*** Opening Available data ***
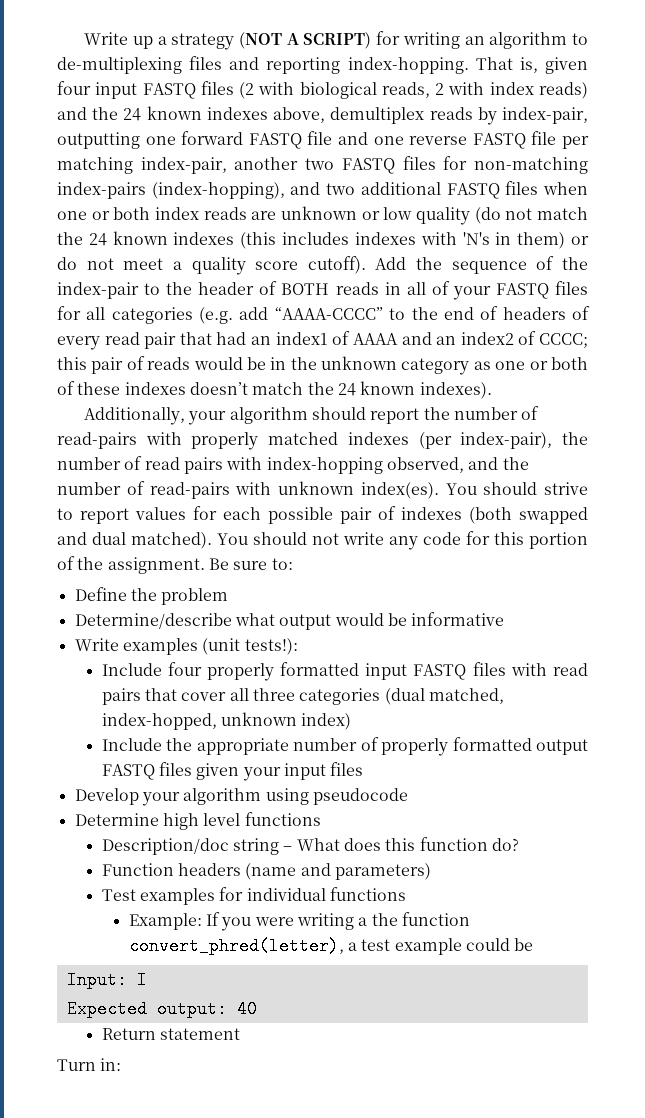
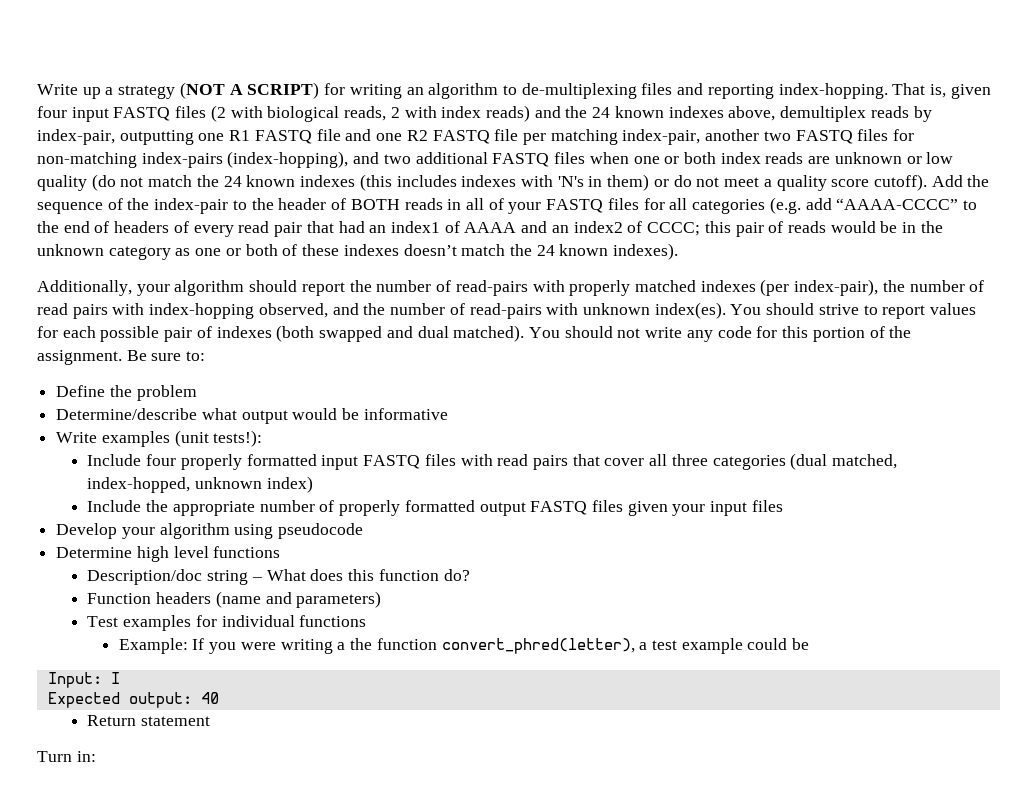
- That is, given four input FASTQ files (2 with biological reads, 2 with index reads) and the 24 known indexes above, demultiplex reads by index-pair, outputting one forward FASTQ file and one reverse FASTQ file per matching index-pair, another two FASTQ files for non-matching index-pairs (index-hopping), and two additional FASTQ files when one or both index reads are unknown or low quality (do not match the 24 known indexes (this includes indexes with 'N's in them) or do not meet a quality score cutoff).
+ That is, given four input FASTQ files (2 with biological reads, 2 with index reads) and the 24 known indexes above, demultiplex reads by index-pair, outputting one R1 FASTQ file and one R2 FASTQ file per matching index-pair, another two FASTQ files for non-matching index-pairs (index-hopping), and two additional FASTQ files when one or both index reads are unknown or low quality (do not match the 24 known indexes (this includes indexes with 'N's in them) or do not meet a quality score cutoff).

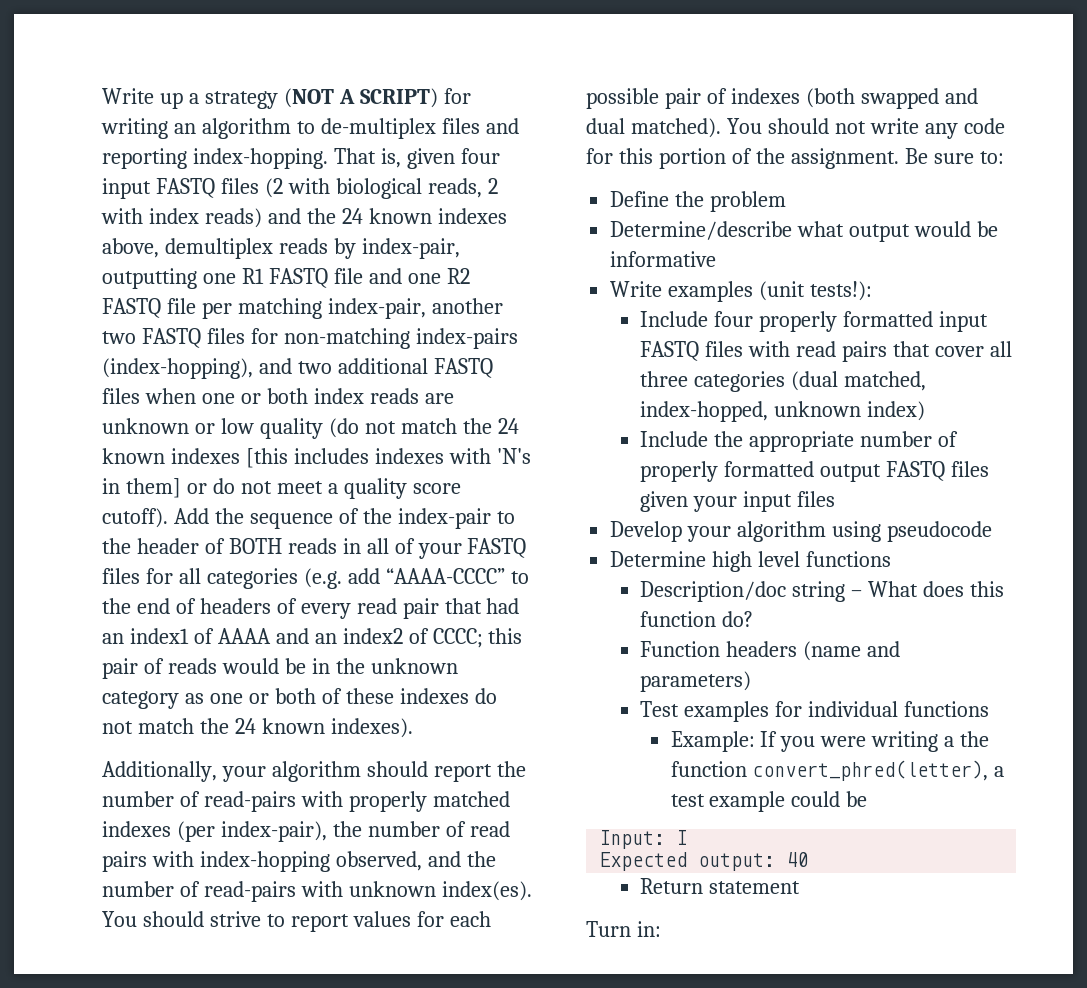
- Write up a strategy (NOT A SCRIPT) for writing an algorithm to de-multiplexing files and reporting index-hopping.
+ Write up a strategy (NOT A SCRIPT) for writing an algorithm to de-multiplex files and reporting index-hopping.
- That is, given four input FASTQ files (2 with biological reads, 2 with index reads) and the 24 known indexes above, demultiplex reads by index-pair, outputting one R1 FASTQ file and one R2 FASTQ file per matching index-pair, another two FASTQ files for non-matching index-pairs (index-hopping), and two additional FASTQ files when one or both index reads are unknown or low quality (do not match the 24 known indexes (this includes indexes with 'N's in them) or do not meet a quality score cutoff).
+ That is, given four input FASTQ files (2 with biological reads, 2 with index reads) and the 24 known indexes above, demultiplex reads by index-pair, outputting one R1 FASTQ file and one R2 FASTQ file per matching index-pair, another two FASTQ files for non-matching index-pairs (index-hopping), and two additional FASTQ files when one or both index reads are unknown or low quality (do not match the 24 known indexes [this includes indexes with 'N's in them] or do not meet a quality score cutoff).
- this pair of reads would be in the unknown category as one or both of these indexes doesn’t match the 24 known indexes).
+ this pair of reads would be in the unknown category as one or both of these indexes do not match the 24 known indexes).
*** Closing Available data ***
To do
Reproduce exactly the line containing "- Write up a" and every line after it through the end of the records above, and nothing else.

Output for this task
- Write up a strategy (NOT A SCRIPT) for writing an algorithm to de-multiplexing files and reporting index-hopping.
+ Write up a strategy (NOT A SCRIPT) for writing an algorithm to de-multiplex files and reporting index-hopping.
- That is, given four input FASTQ files (2 with biological reads, 2 with index reads) and the 24 known indexes above, demultiplex reads by index-pair, outputting one R1 FASTQ file and one R2 FASTQ file per matching index-pair, another two FASTQ files for non-matching index-pairs (index-hopping), and two additional FASTQ files when one or both index reads are unknown or low quality (do not match the 24 known indexes (this includes indexes with 'N's in them) or do not meet a quality score cutoff).
+ That is, given four input FASTQ files (2 with biological reads, 2 with index reads) and the 24 known indexes above, demultiplex reads by index-pair, outputting one R1 FASTQ file and one R2 FASTQ file per matching index-pair, another two FASTQ files for non-matching index-pairs (index-hopping), and two additional FASTQ files when one or both index reads are unknown or low quality (do not match the 24 known indexes [this includes indexes with 'N's in them] or do not meet a quality score cutoff).
- this pair of reads would be in the unknown category as one or both of these indexes doesn’t match the 24 known indexes).
+ this pair of reads would be in the unknown category as one or both of these indexes do not match the 24 known indexes).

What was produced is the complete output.